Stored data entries

○ ○ ○ ○ ○

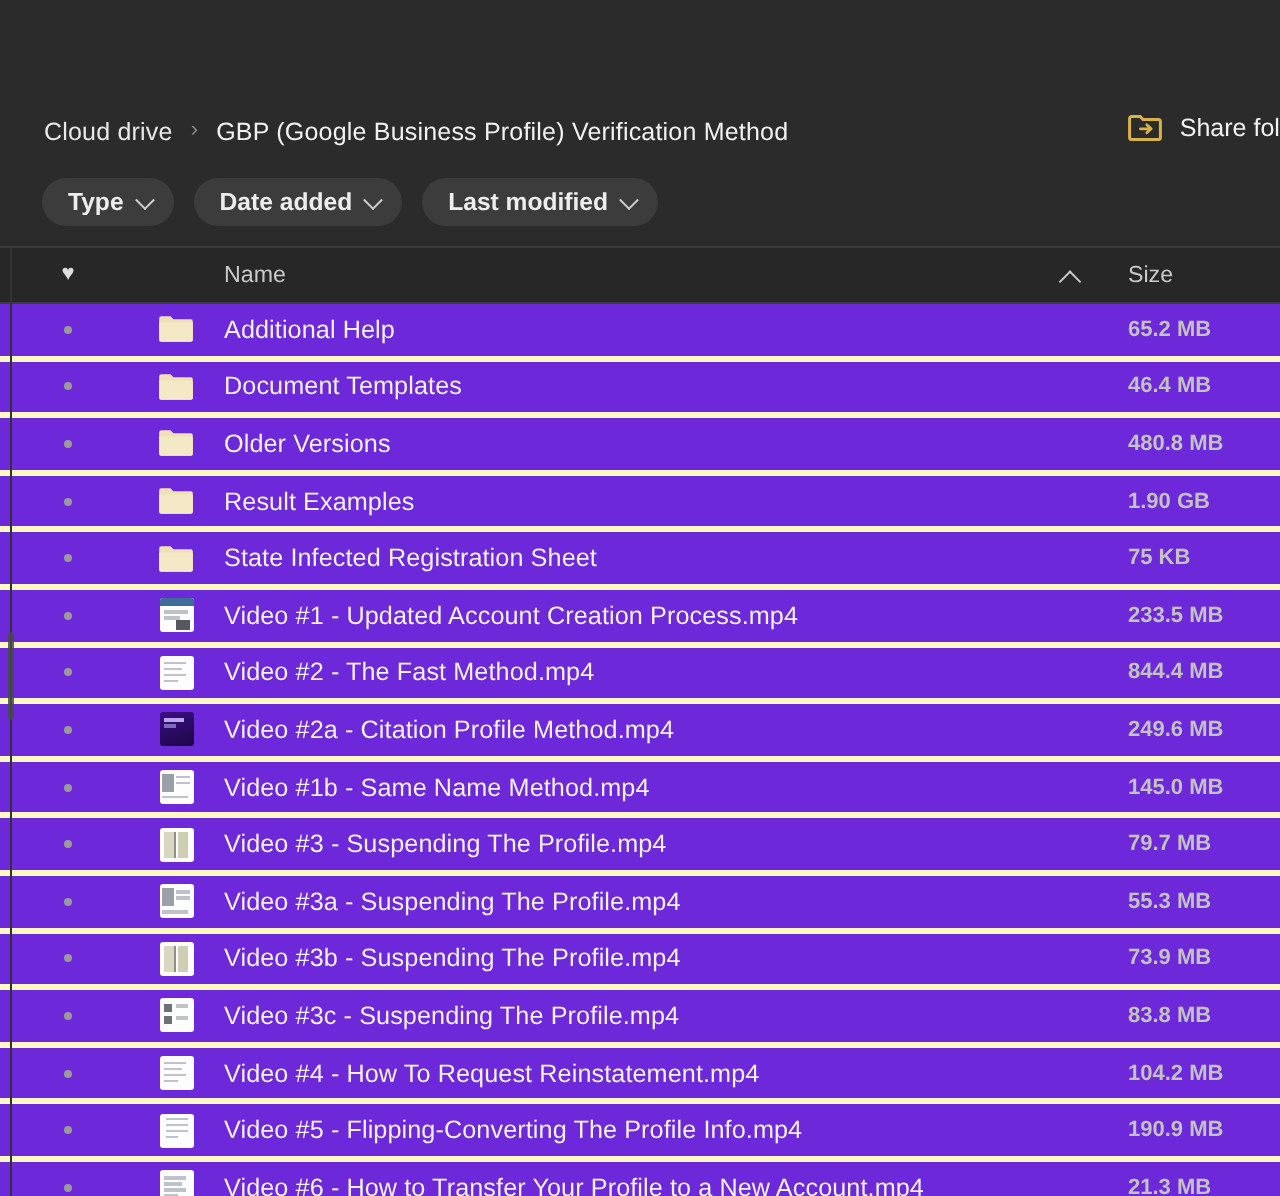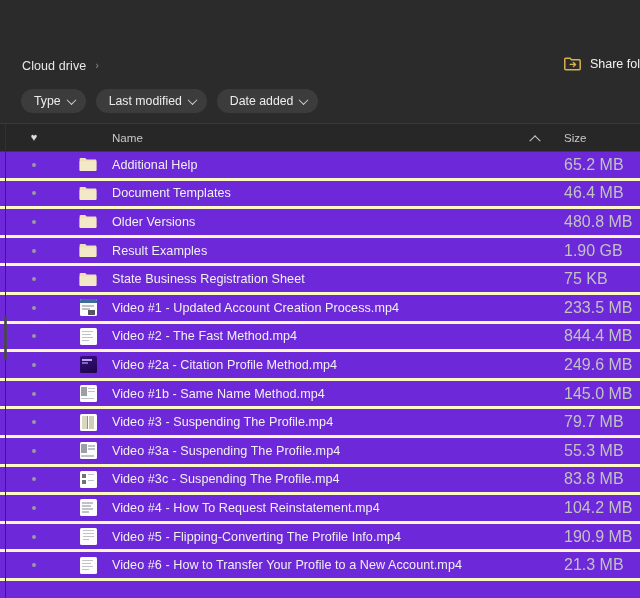--- a/index.html
+++ b/index.html
@@ -244,6 +244,7 @@
     <div class="breadcrumb">
       <span>Cloud drive</span>
       <span class="crumb-sep">›</span>
+      <span class="crumb-current">GBP (Google Business Profile) Verification Method</span>
     </div>
 
     <div class="share-btn">

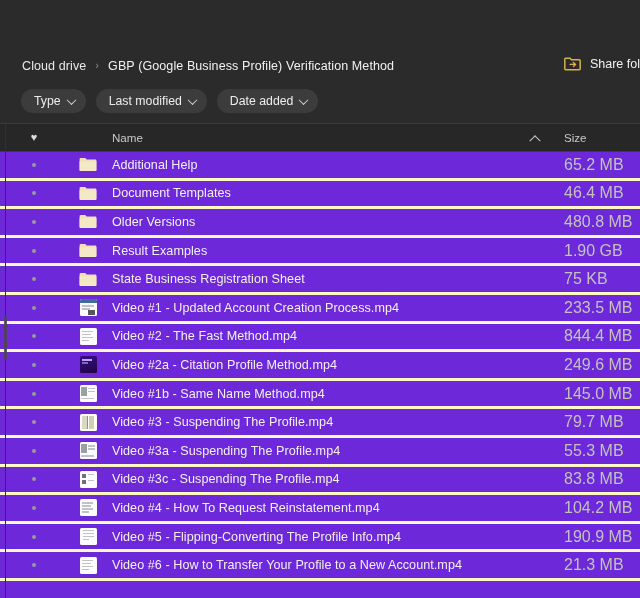--- a/index.html
+++ b/index.html
@@ -78,6 +78,7 @@
     top: 41px;
     display: flex;
     gap: 10px;
+    font-weight: bold;
   }
   .chip {
     display: flex;

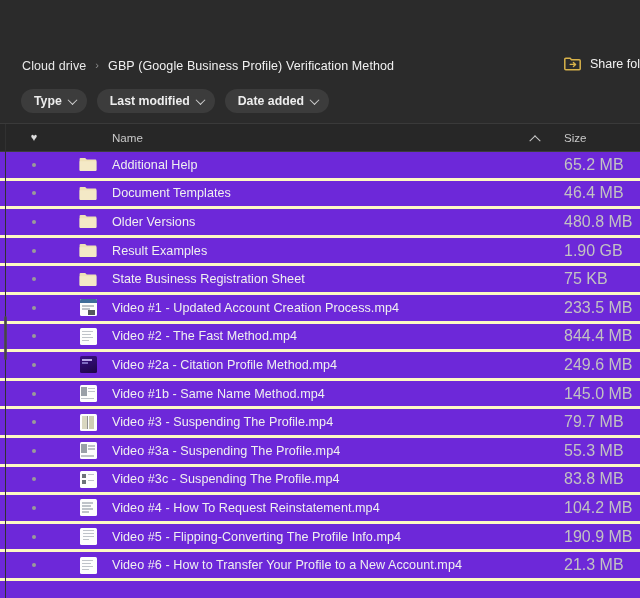--- a/index.html
+++ b/index.html
@@ -264,11 +264,11 @@
         <span class="caret"></span>
       </div>
       <div class="chip">
-        <span>Last modified</span>
+        <span>Date added</span>
         <span class="caret"></span>
       </div>
       <div class="chip">
-        <span>Date added</span>
+        <span>Last modified</span>
         <span class="caret"></span>
       </div>
     </div>

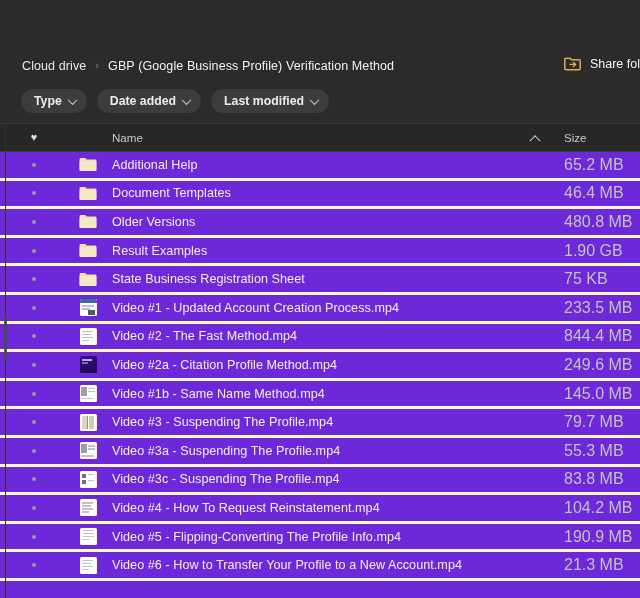--- a/index.html
+++ b/index.html
@@ -155,9 +155,10 @@
     letter-spacing: .05px;
   }
   .row .c-size {
-    font-size: 16px;
+    font-size: 11px;
     color: #c2c2c2;
     white-space: nowrap;
+    font-weight: bold;
   }
 
   

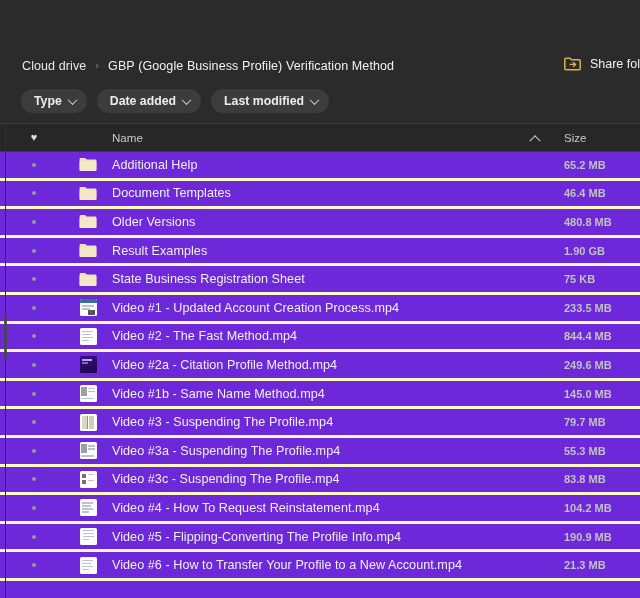--- a/index.html
+++ b/index.html
@@ -366,7 +366,7 @@
               </svg>
             </span>
           </div>
-          <div class="c-name">State Business Registration Sheet</div>
+          <div class="c-name">State Infected Registration Sheet</div>
           <div class="c-sort"></div>
           <div class="c-size">75 KB</div>
         </div>

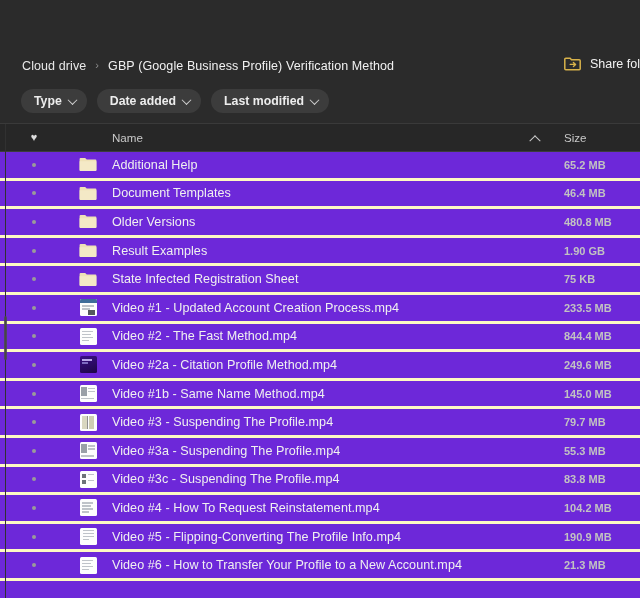--- a/index.html
+++ b/index.html
@@ -468,6 +468,21 @@
             <span class="dot"></span>
           </div>
           <div class="c-icon">
+            <span class="thumb tv-cols">
+              <i class="c1"></i>
+              <i class="c2"></i>
+              <i class="mid"></i>
+            </span>
+          </div>
+          <div class="c-name">Video #3b - Suspending The Profile.mp4</div>
+          <div class="c-sort"></div>
+          <div class="c-size">73.9 MB</div>
+        </div>
+        <div class="row">
+          <div class="c-fav">
+            <span class="dot"></span>
+          </div>
+          <div class="c-icon">
             <span class="thumb tv-grid">
               <i class="g1"></i>
               <i class="g2"></i>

○ ○ ○ ○ ○

### Directions for this task
Show every line from the entries that includes the word "Sheet".

### Output of the task
-          <div class="c-name">State Business Registration Sheet</div>
+          <div class="c-name">State Infected Registration Sheet</div>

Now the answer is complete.